Required work: What follows is a set of entries. Give them again exactly, without the pictures.

Data listing Block Start

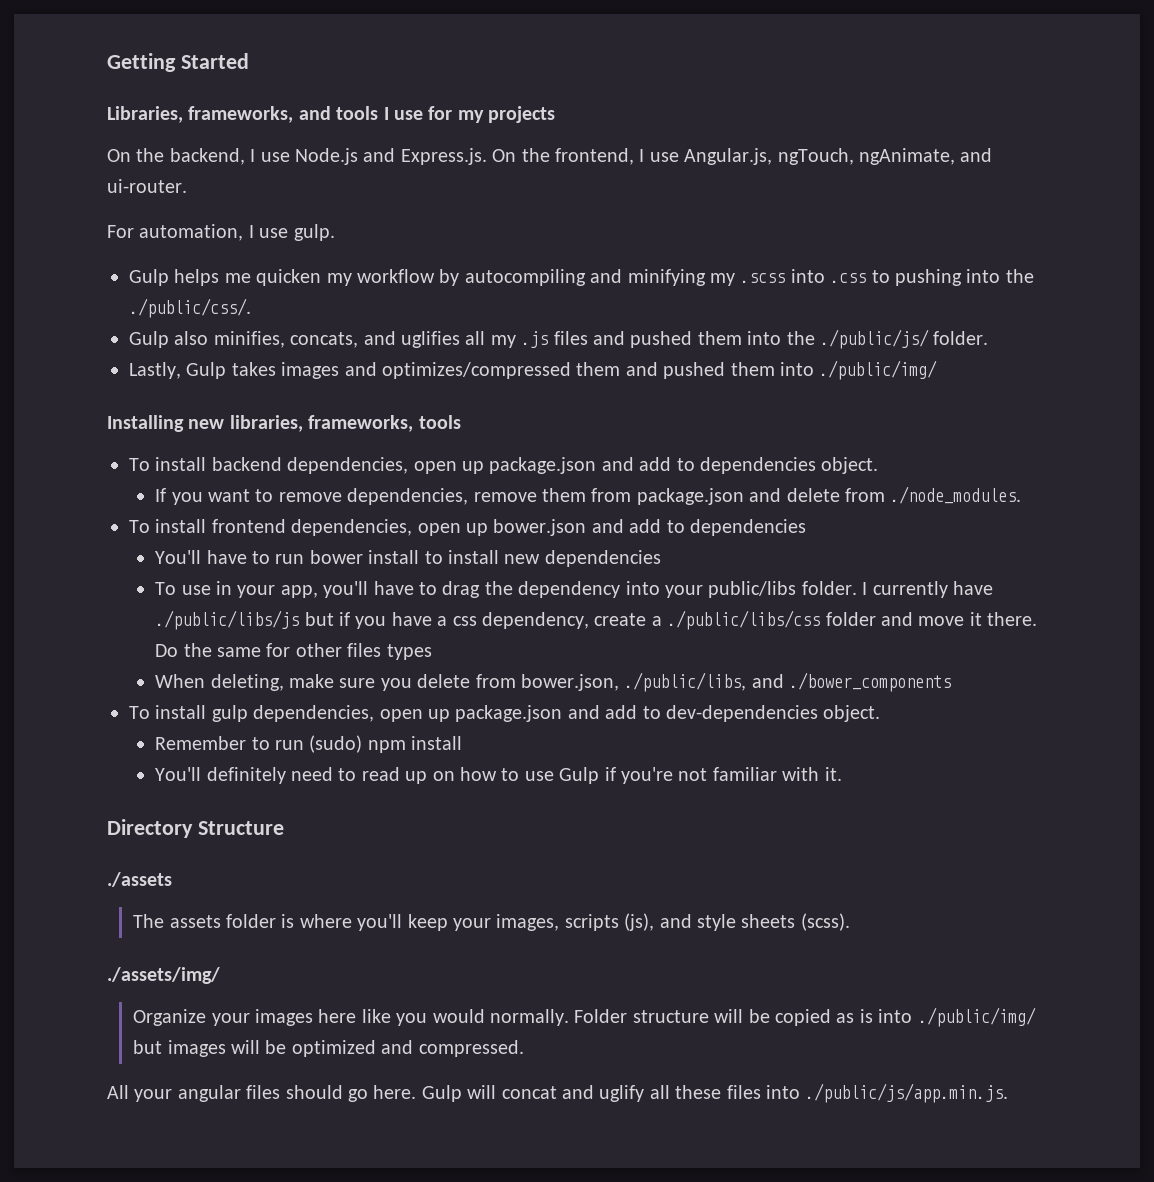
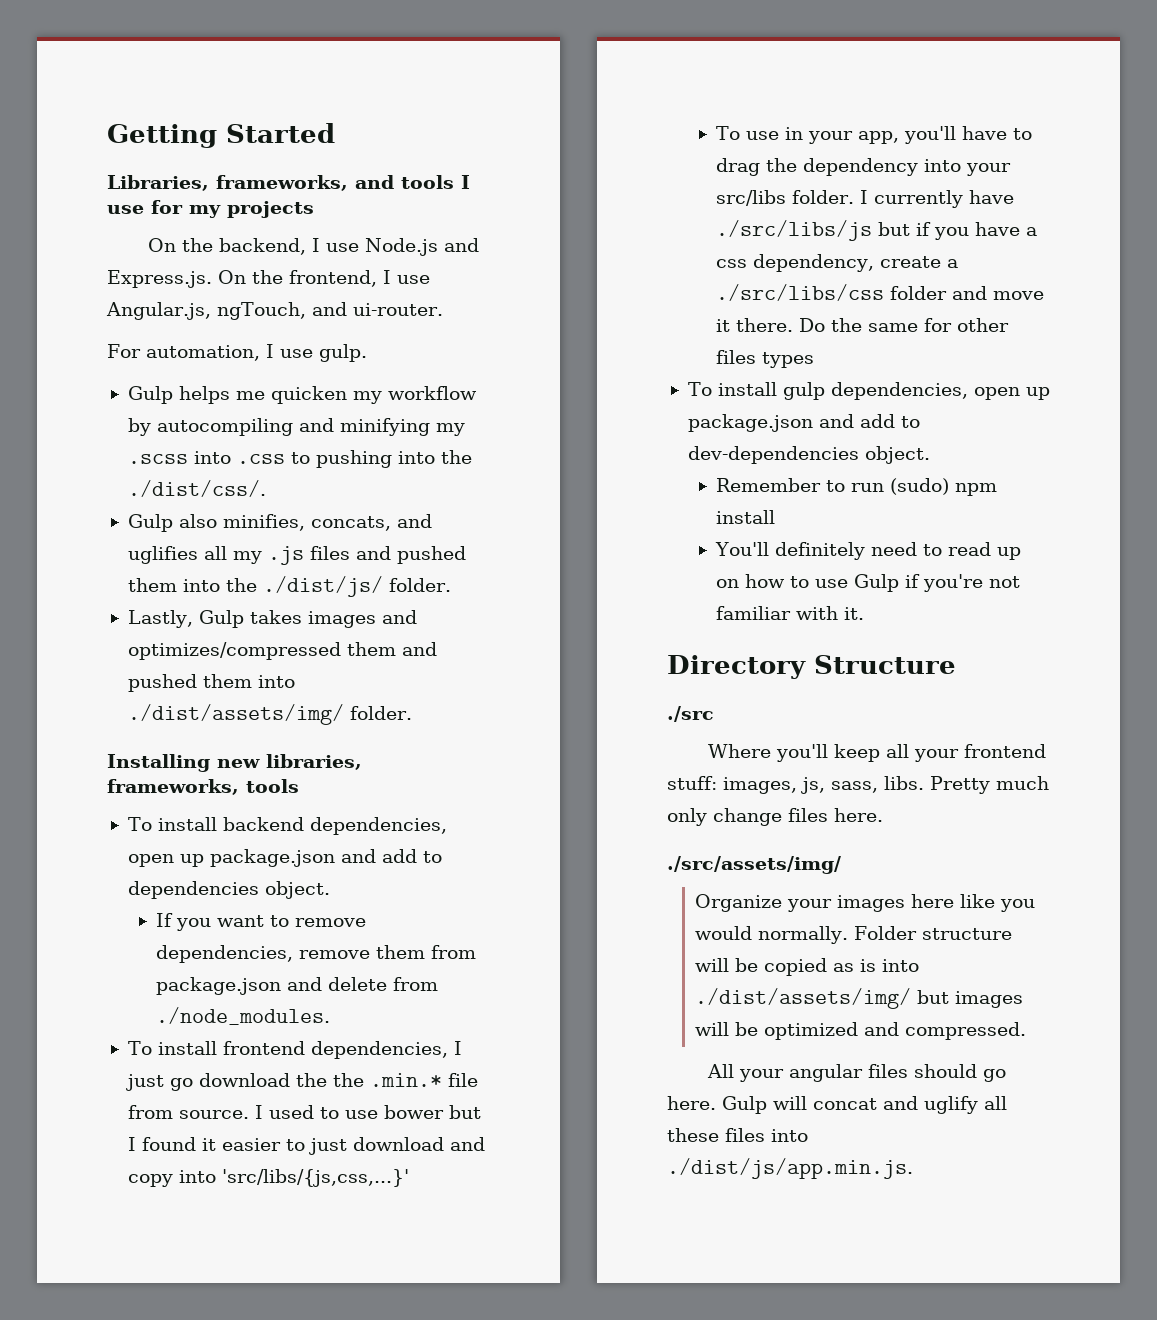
- On the backend, I use Node.js and Express.js. On the frontend, I use Angular.js, ngTouch, ngAnimate, and ui-router.
+ On the backend, I use Node.js and Express.js. On the frontend, I use Angular.js, ngTouch, and ui-router.
- Gulp helps me quicken my workflow by autocompiling and minifying my .scss into .css to pushing into the ./public/css/.
+ Gulp helps me quicken my workflow by autocompiling and minifying my .scss into .css to pushing into the ./dist/css/.
- Gulp also minifies, concats, and uglifies all my .js files and pushed them into the ./public/js/ folder.
+ Gulp also minifies, concats, and uglifies all my .js files and pushed them into the ./dist/js/ folder.
- Lastly, Gulp takes images and optimizes/compressed them and pushed them into ./public/img/
+ Lastly, Gulp takes images and optimizes/compressed them and pushed them into ./dist/assets/img/ folder.
- To install frontend dependencies, open up bower.json and add to dependencies
- You'll have to run bower install to install new dependencies
+ To install frontend dependencies, I just go download the the .min.* file from source. I used to use bower but I found it easier to just download and copy into 'src/libs/{js,css,...}'
- To use in your app, you'll have to drag the dependency into your public/libs folder.
+ To use in your app, you'll have to drag the dependency into your src/libs folder.
- I currently have ./public/libs/js but if you have a css dependency, create a ./public/libs/css folder and move it there.
+ I currently have ./src/libs/js but if you have a css dependency, create a ./src/libs/css folder and move it there.
- When deleting, make sure you delete from bower.json, ./public/libs, and ./bower_components
- ./assets
- The assets folder is where you'll keep your images, scripts (js), and style sheets (scss).
- ./assets/img/
+ ./src
+ Where you'll keep all your frontend stuff: images, js, sass, libs. Pretty much only change files here.
+ ./src/assets/img/
- Folder structure will be copied as is into ./public/img/ but images will be optimized and compressed.
+ Folder structure will be copied as is into ./dist/assets/img/ but images will be optimized and compressed.
- Gulp will concat and uglify all these files into ./public/js/app.min.js.
+ Gulp will concat and uglify all these files into ./dist/js/app.min.js.

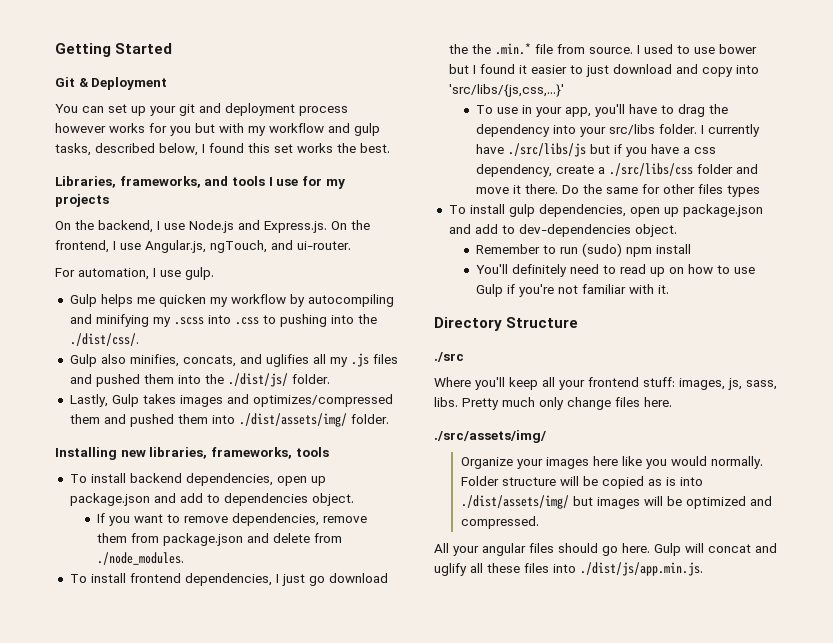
+ Git & Deployment
+ You can set up your git and deployment process however works for you but with my workflow and gulp tasks, described below, I found this set works the best.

Data listing Block End

Response area:
- On the backend, I use Node.js and Express.js. On the frontend, I use Angular.js, ngTouch, ngAnimate, and ui-router.
+ On the backend, I use Node.js and Express.js. On the frontend, I use Angular.js, ngTouch, and ui-router.
- Gulp helps me quicken my workflow by autocompiling and minifying my .scss into .css to pushing into the ./public/css/.
+ Gulp helps me quicken my workflow by autocompiling and minifying my .scss into .css to pushing into the ./dist/css/.
- Gulp also minifies, concats, and uglifies all my .js files and pushed them into the ./public/js/ folder.
+ Gulp also minifies, concats, and uglifies all my .js files and pushed them into the ./dist/js/ folder.
- Lastly, Gulp takes images and optimizes/compressed them and pushed them into ./public/img/
+ Lastly, Gulp takes images and optimizes/compressed them and pushed them into ./dist/assets/img/ folder.
- To install frontend dependencies, open up bower.json and add to dependencies
- You'll have to run bower install to install new dependencies
+ To install frontend dependencies, I just go download the the .min.* file from source. I used to use bower but I found it easier to just download and copy into 'src/libs/{js,css,...}'
- To use in your app, you'll have to drag the dependency into your public/libs folder.
+ To use in your app, you'll have to drag the dependency into your src/libs folder.
- I currently have ./public/libs/js but if you have a css dependency, create a ./public/libs/css folder and move it there.
+ I currently have ./src/libs/js but if you have a css dependency, create a ./src/libs/css folder and move it there.
- When deleting, make sure you delete from bower.json, ./public/libs, and ./bower_components
- ./assets
- The assets folder is where you'll keep your images, scripts (js), and style sheets (scss).
- ./assets/img/
+ ./src
+ Where you'll keep all your frontend stuff: images, js, sass, libs. Pretty much only change files here.
+ ./src/assets/img/
- Folder structure will be copied as is into ./public/img/ but images will be optimized and compressed.
+ Folder structure will be copied as is into ./dist/assets/img/ but images will be optimized and compressed.
- Gulp will concat and uglify all these files into ./public/js/app.min.js.
+ Gulp will concat and uglify all these files into ./dist/js/app.min.js.

+ Git & Deployment
+ You can set up your git and deployment process however works for you but with my workflow and gulp tasks, described below, I found this set works the best.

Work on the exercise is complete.